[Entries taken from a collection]
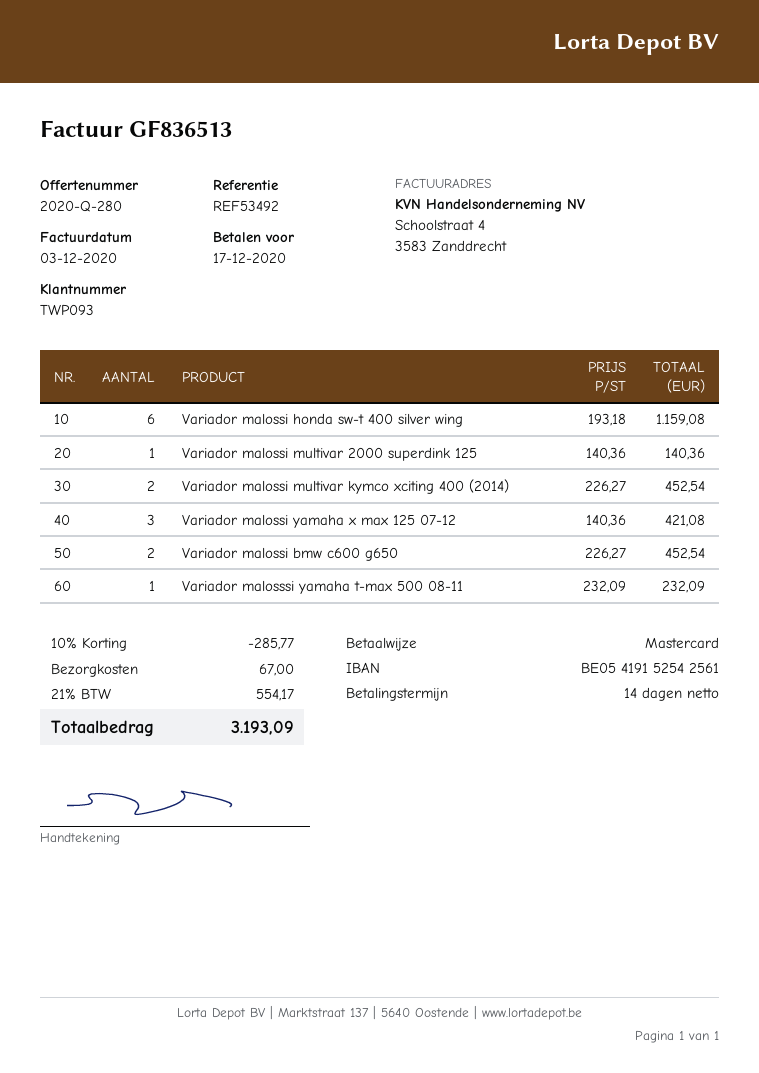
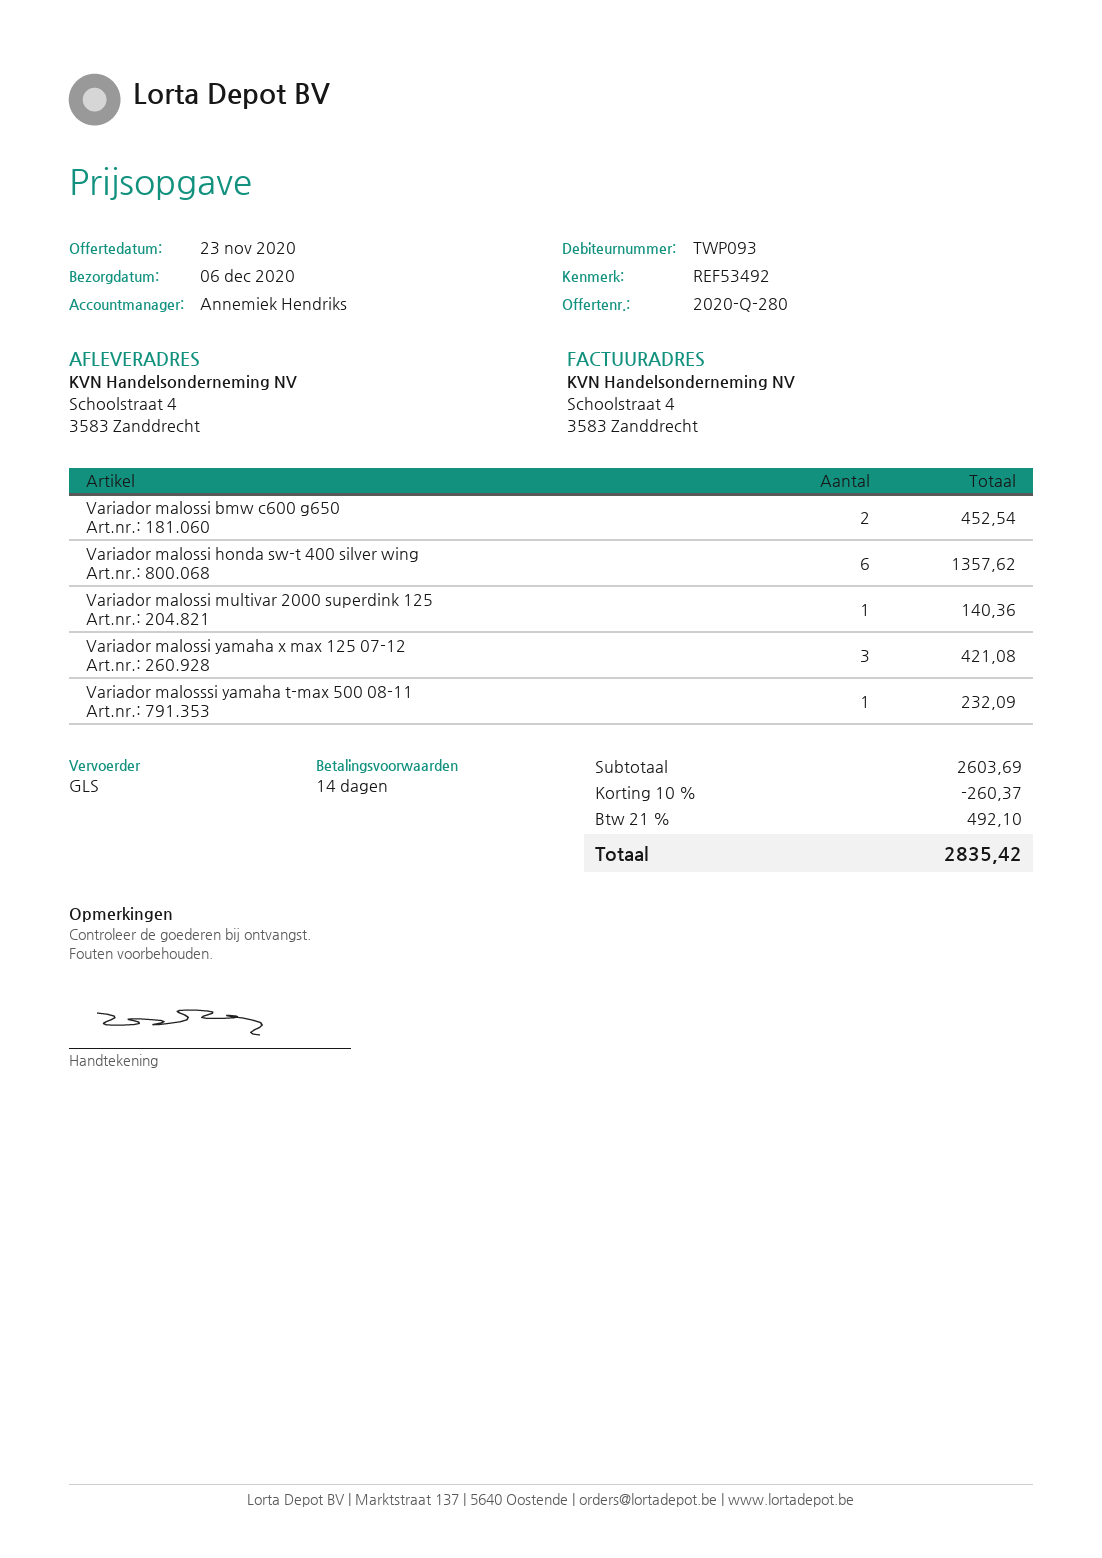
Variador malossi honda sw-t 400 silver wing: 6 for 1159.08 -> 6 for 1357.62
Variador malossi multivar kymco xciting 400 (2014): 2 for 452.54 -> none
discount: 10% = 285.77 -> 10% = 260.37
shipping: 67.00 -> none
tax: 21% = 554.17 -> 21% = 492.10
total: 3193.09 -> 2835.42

==

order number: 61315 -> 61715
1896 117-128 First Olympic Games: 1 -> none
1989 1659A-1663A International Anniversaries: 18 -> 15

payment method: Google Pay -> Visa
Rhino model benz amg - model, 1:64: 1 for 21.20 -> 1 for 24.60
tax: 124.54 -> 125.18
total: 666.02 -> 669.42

**TASK STATEMENT:** Go through the entries and filter for lines holding the word "none"; copy each match.

**WRITTEN REPLY:**
Variador malossi multivar kymco xciting 400 (2014): 2 for 452.54 -> none
shipping: 67.00 -> none
1896 117-128 First Olympic Games: 1 -> none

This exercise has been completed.